The firm adds that private capital investors such as private equity (PE) and venture capital (VC) firms are now refocusing their investments in 2022 towards technology that will fuel industry transformation over the next ten years and beyond.
“Fintech in the domains of climate change, supply chain, financial & crypto market infrastructure, artificial intelligence and agritech is now attracting high interest,” says KPMG in its statement.
Following the Singapore government and the Monetary Authority of Singapore’s (MAS) commitment to drive change across sustainable finance and digital assets, KPMG expects these initiatives to continue positioning SEA as one of the largest deal markets in the Asia Pacific (APAC) region.
This, in turn, may potentially catalyse the initial public offering (IPO) market in 2023.

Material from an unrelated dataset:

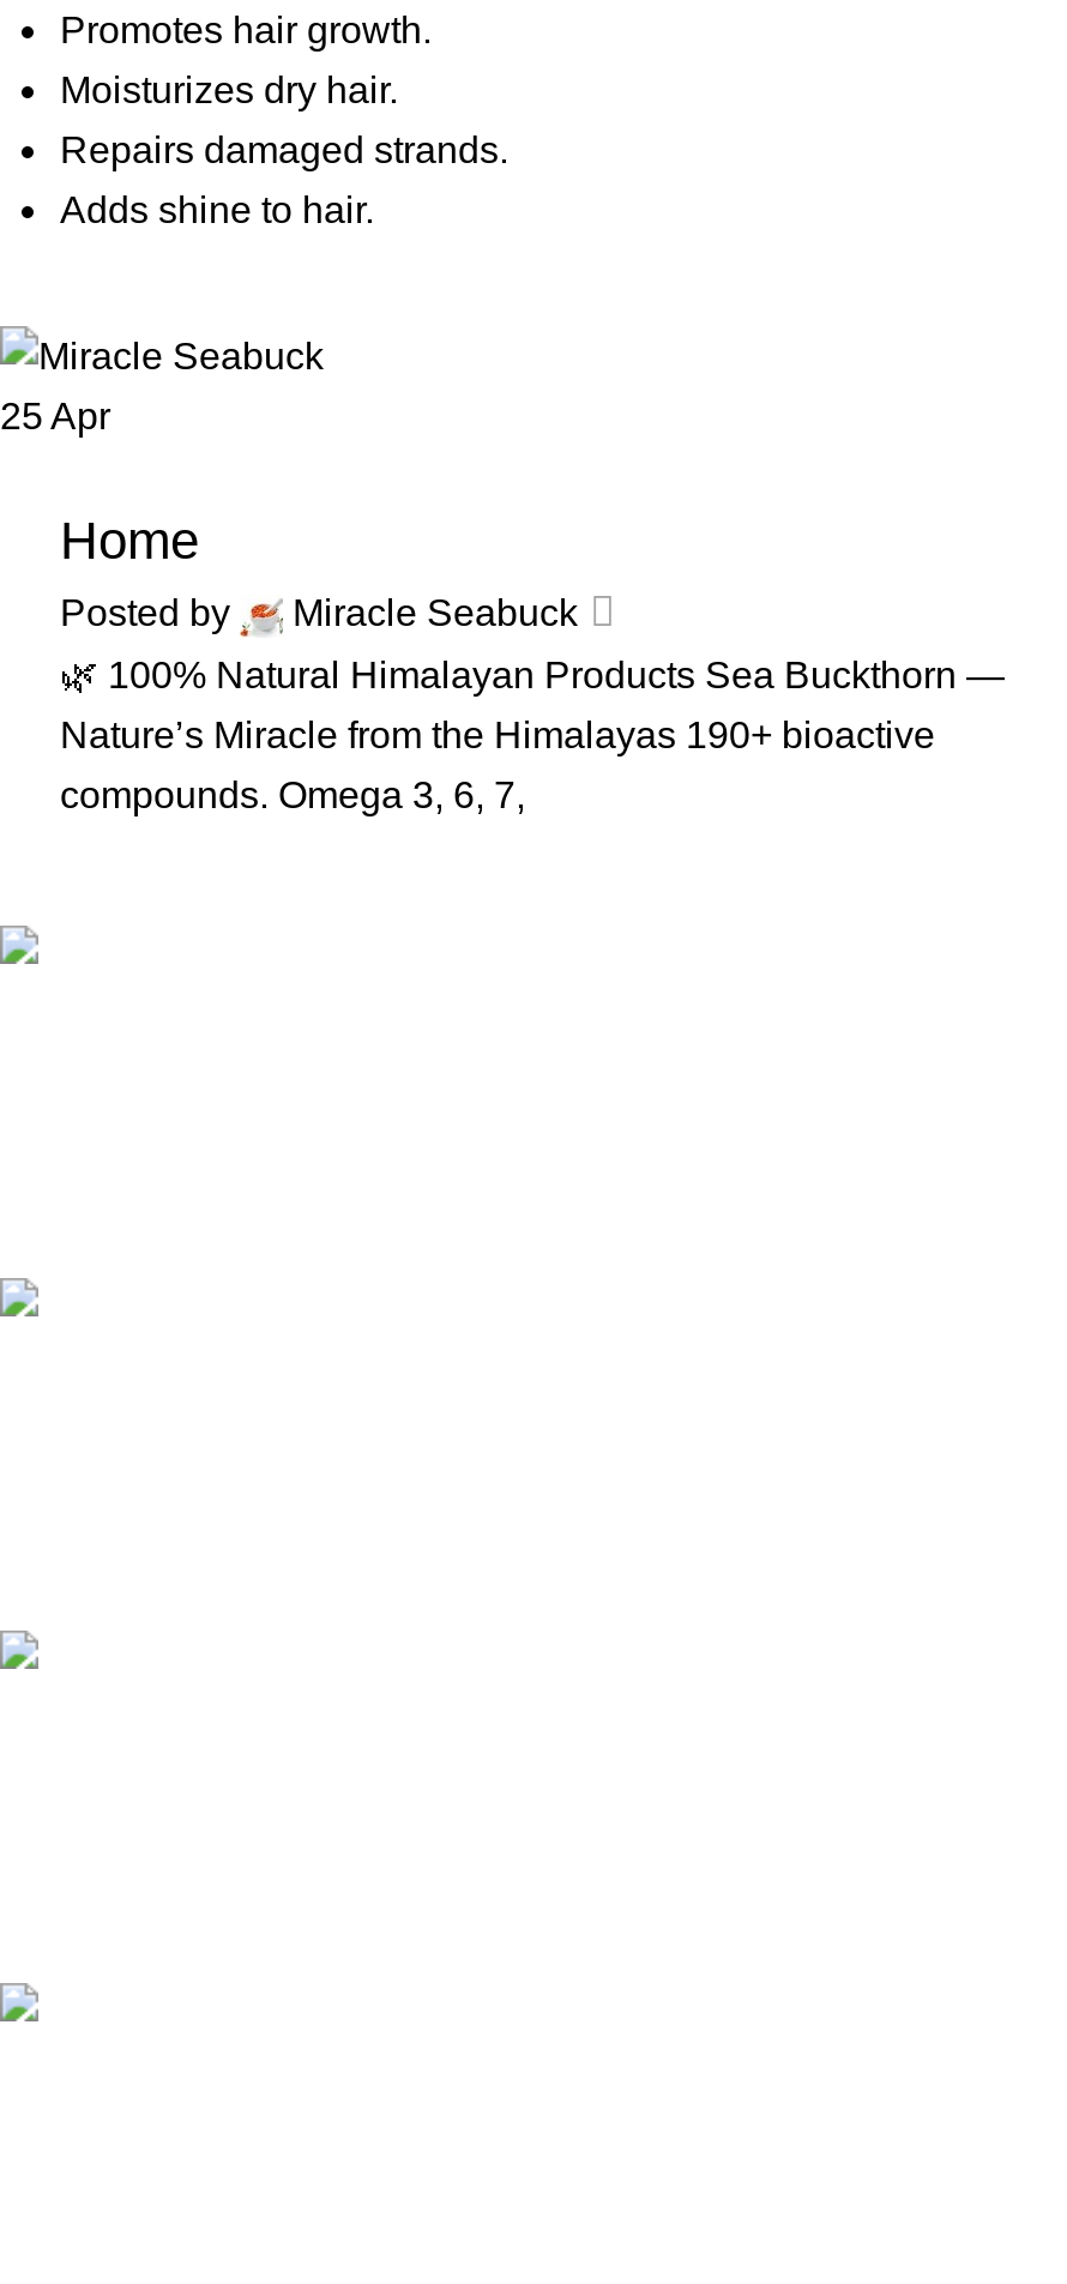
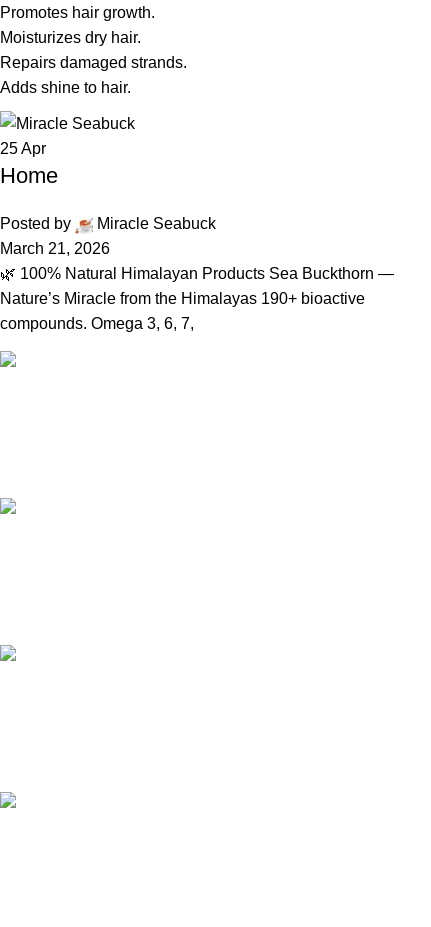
moved [60,512,199,572] -> [0,163,58,188]: Home
none -> [0,240,110,257] March 21, 2026

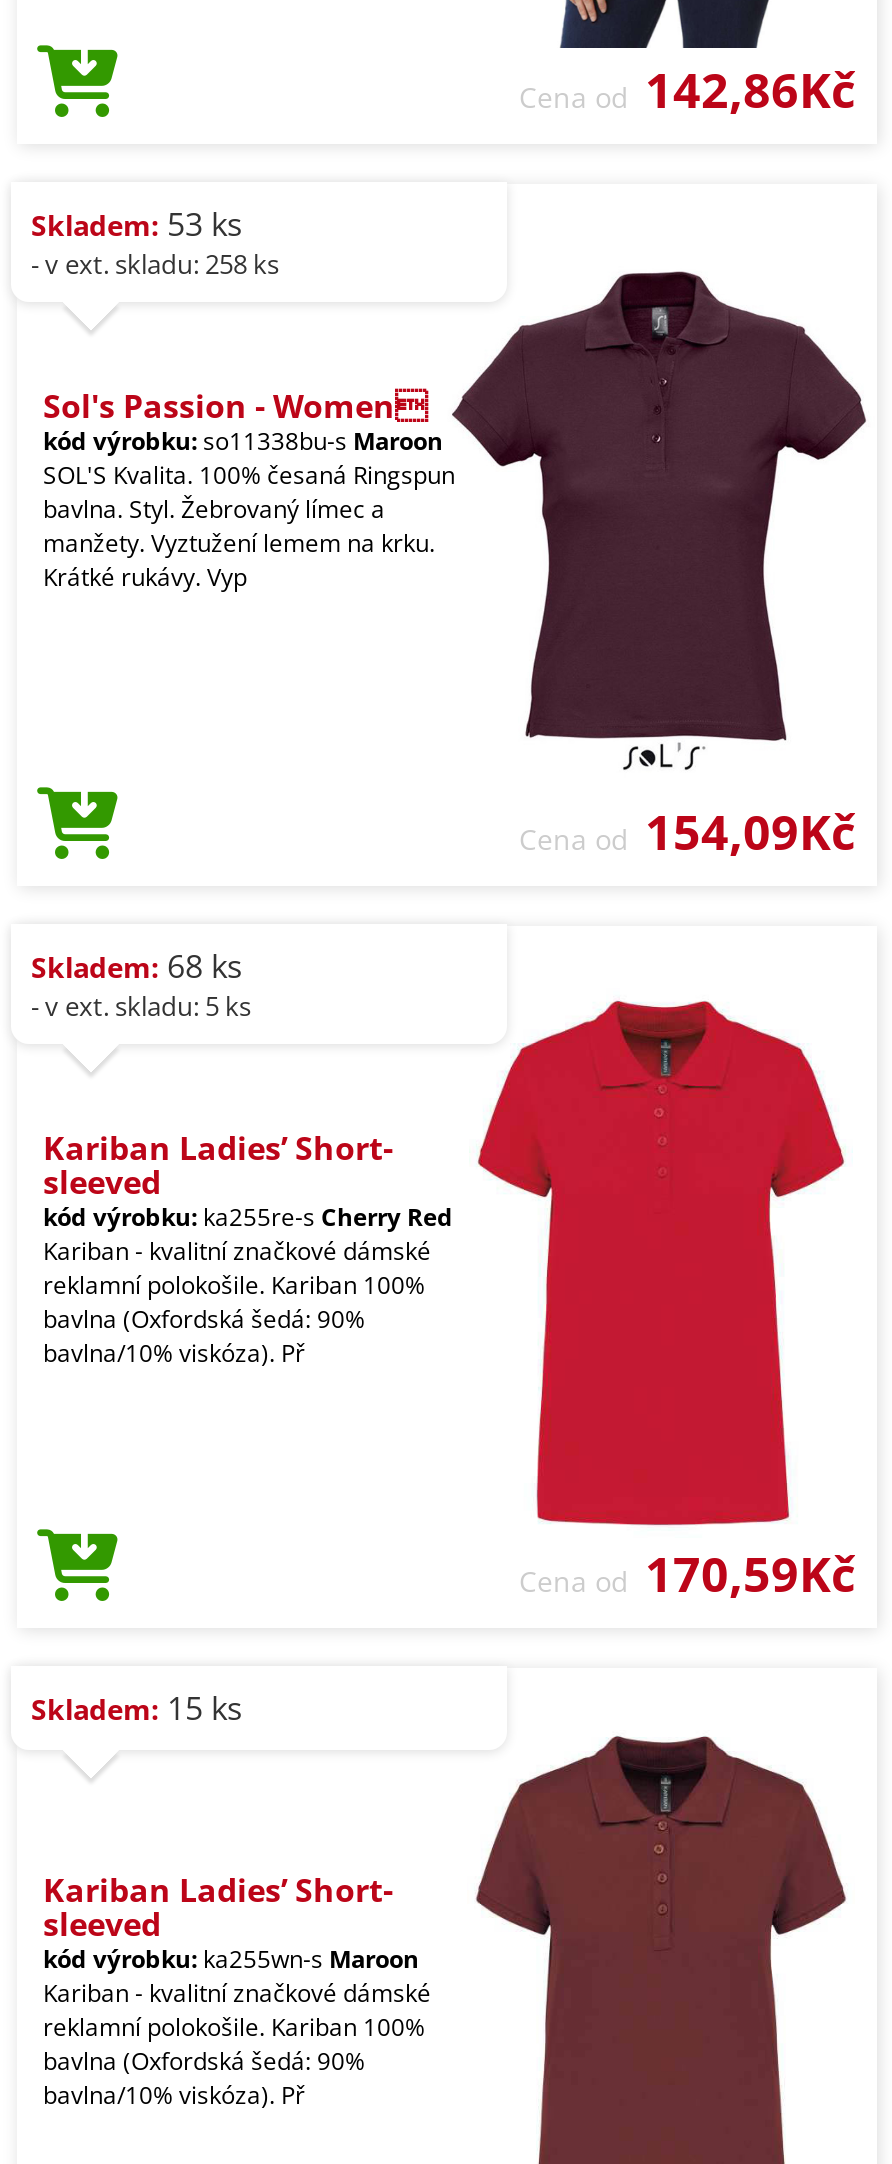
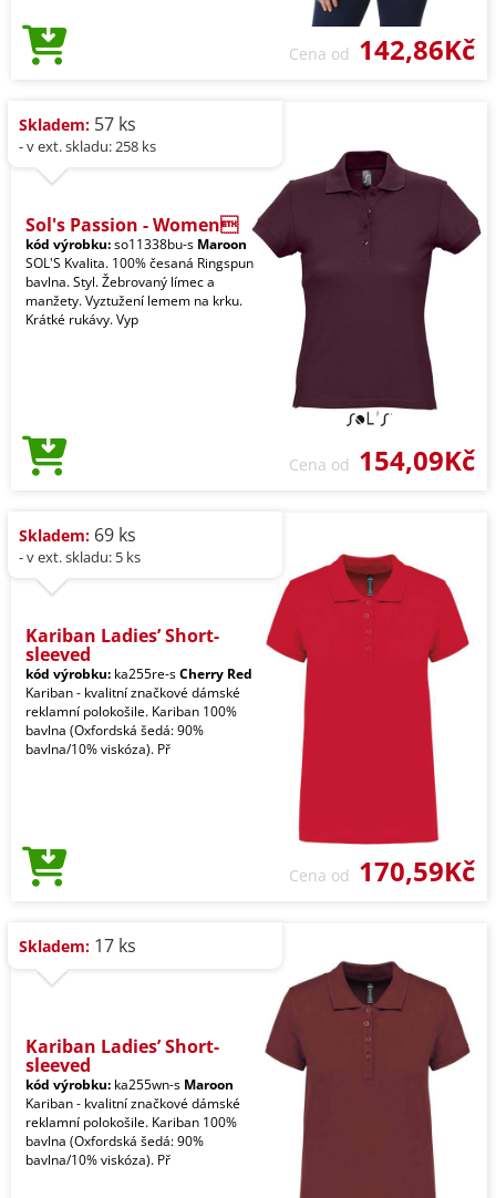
[31,203,243,247] Skladem: 53 ks -> [19,112,136,137] Skladem: 57 ks
[31,945,243,989] Skladem: 68 ks -> [19,523,136,547] Skladem: 69 ks
[31,1687,243,1731] Skladem: 15 ks -> [19,934,136,958] Skladem: 17 ks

“MAS’s Project Greenprint demonstrates a unique and ambitious system-wide approach to the innovation of Financial Services to support both Transition and Sustainable Finance. Investors recognise that this is set for incredible growth and it will likely be stimulated by a new generation of technology entrepreneurs supporting change both within real economy sectors and financial services concurrently. Critical to the project’s success is the global attraction, development and scaling of the best green fintech firms to Singapore. KPMG’s recent announcement of its business foundry fintech accelerator, along with other MAS initiatives, is set to deliver on this need”, says Ruddenklau
As of June 2022, there are 1,007 operating fintech firms in Singapore, making it the highest among countries in SEA. The figure also represents 67% of the region’s total of 1,482 operating fintech firms.
The way KPMG sees it, Singapore’s market stability is thanks to the city-state’s ranking among the world’s most competitive economies and its recognition as a dynamic global financial hub, with estimated total assets of $4.7 trillion under management.
For the last two years running, Singapore has been nominated as the top global innovation location for technologists by its peers in KPMG’s Global Technology Innovation Hubs research.